From: Accuracy and data efficiency in deep learning models of protein expression

A We trained models using datasets of variable size and with different strategies for DNA encoding. Sequences were converted to numerical vectors with five DNA encoding strategies (Table 1), plus an additional mixed encoding consisting of binary one-hot augmented with the biophysical properties of Fig. 1A; in all cases, one-hot encoded matrices were flattened as vectors of dimension 384. We considered four non-deep models trained on an increasing number of sequences from five mutational series with different phenotype distributions (Fig. 1B). B Impact of DNA encoding and data size on model accuracy. Overall we found that random forest regressors and binary one-hot encodings provide the best accuracy; we validated this optimal choice across the whole sequence space by training more than 5000 models in all mutational series (Supplementary Fig.

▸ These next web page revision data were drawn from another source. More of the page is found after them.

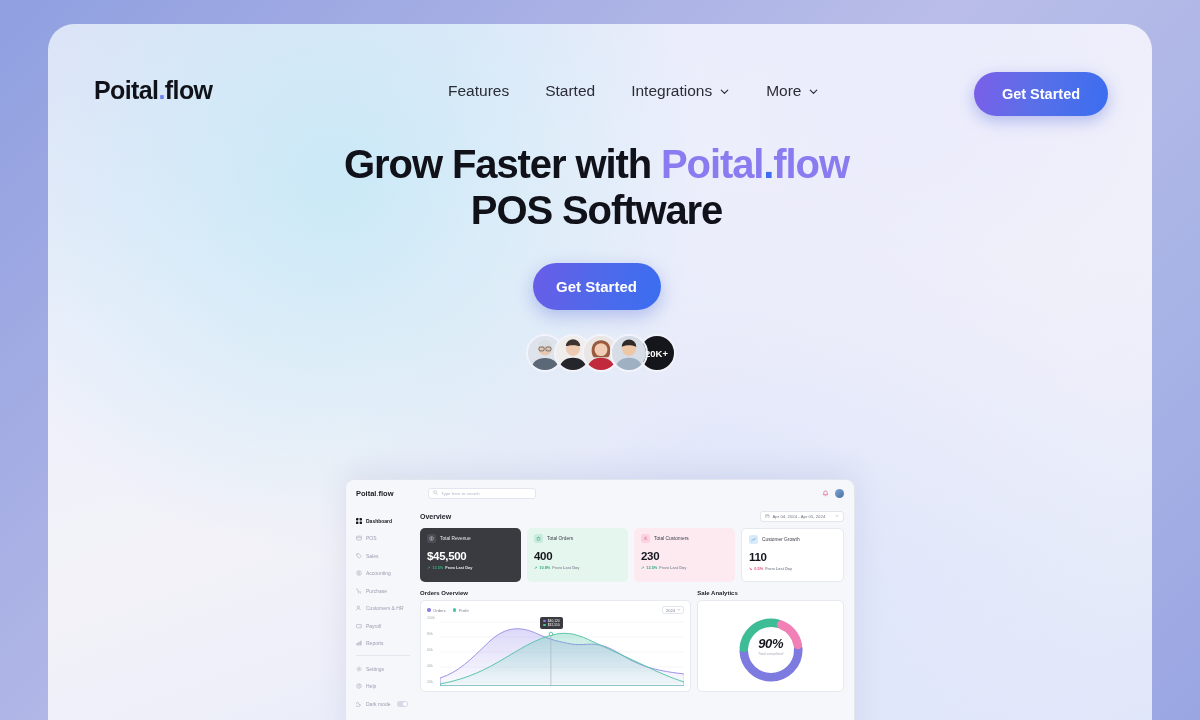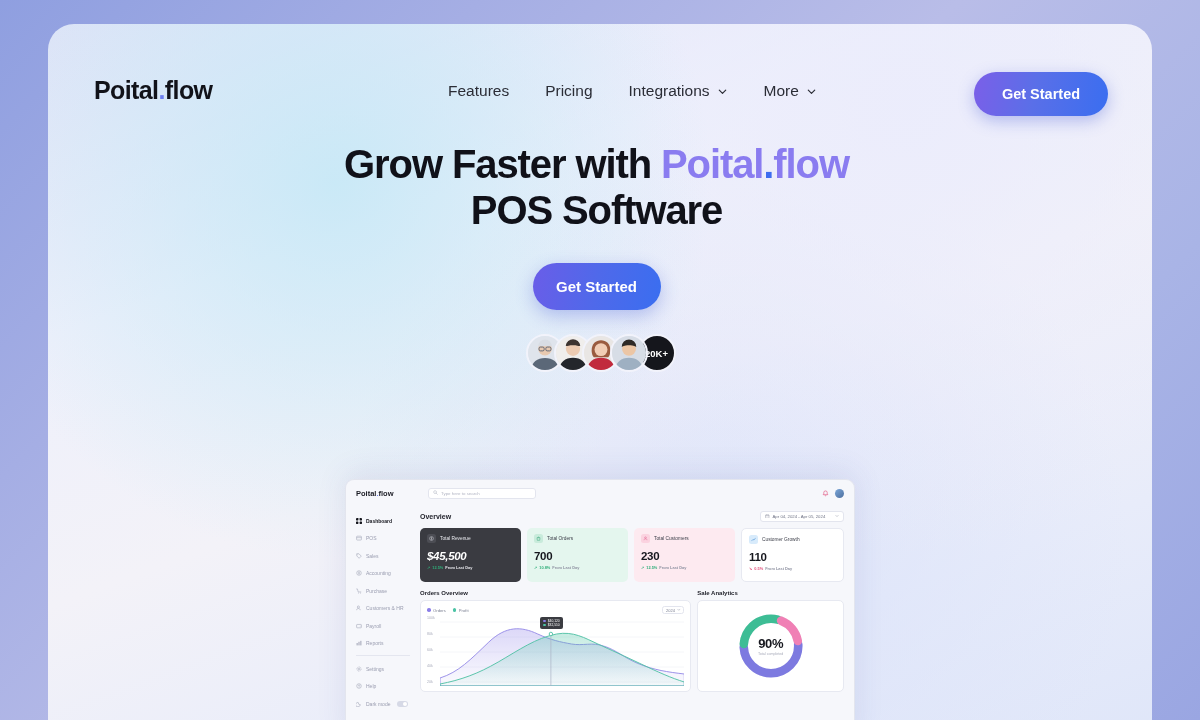"Pricing" span { text: Pricing -> Started }
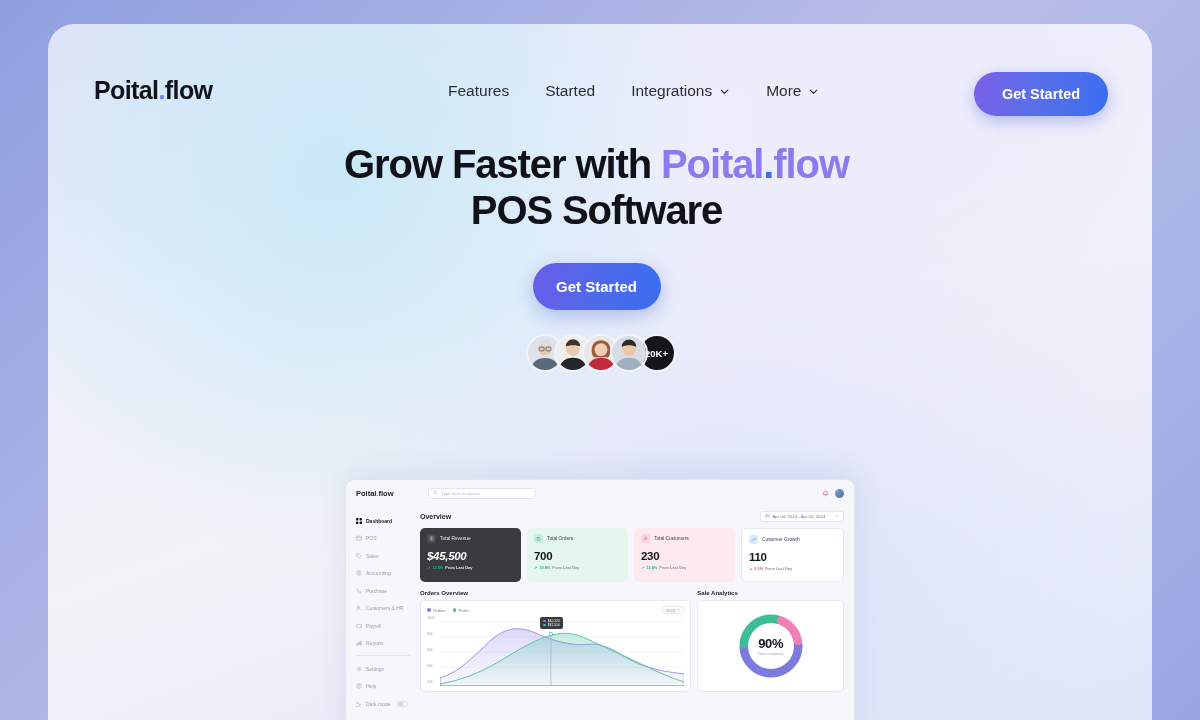"$45,500" .stat.dark .stat-value { font-style: italic -> none }
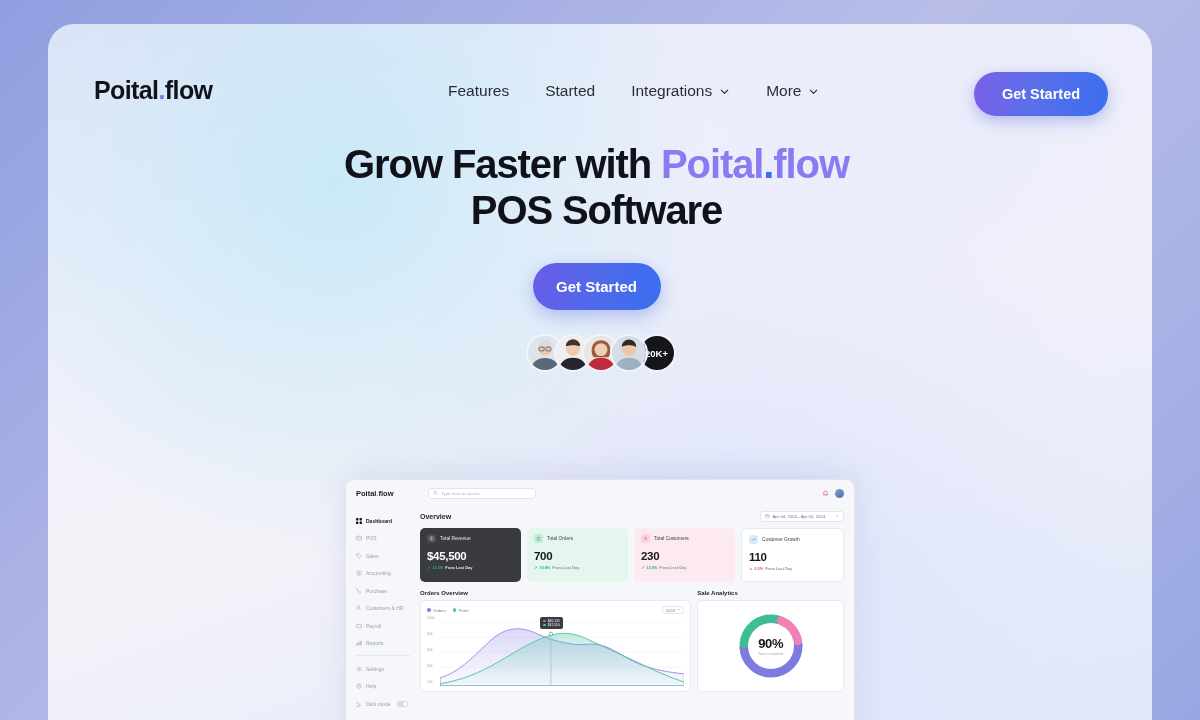"700" div.stat-value { text: 700 -> 400 }
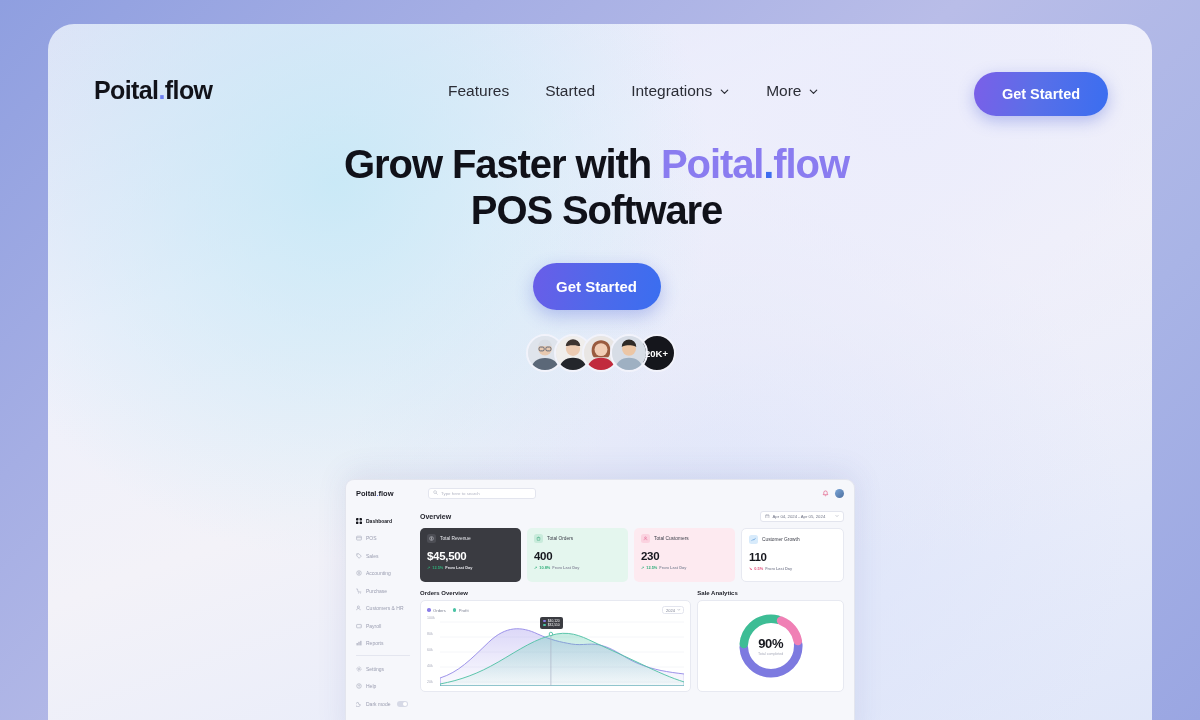"90%" .donut-wrap { align-items: center -> flex-end; font-style: none -> italic }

S5). Phenotype distributions have a minor impact on model accuracy thanks to the use of stratified sampling for training. Model accuracy was quantified by the coefficient of determination (R2) between predicted and measured sfGFP fluorescence, computed on ~400 test sequences held-out from training and validation. The reported R2 values are averages across five training repeats with resampled training and test sets (Monte Carlo cross-validation). In each training repeat, we employed the same test set for all models and encodings. The full cross-validation results (Supplementary Fig. S4) show robust performance and little overfitting, particularly for the best performing models. C Exemplar predictions on held-out sequences for three models from panel B (marked with stars); the shown models were trained on 25% of mutational series 44 (bimodal fluorescence distribution; Fig. 1C) using 4-mer ordinal encoding. Details on model training and hyperparameter optimization can be found in the Methods, Supplementary Fig. S3, and Supplementary Tables S2–S3.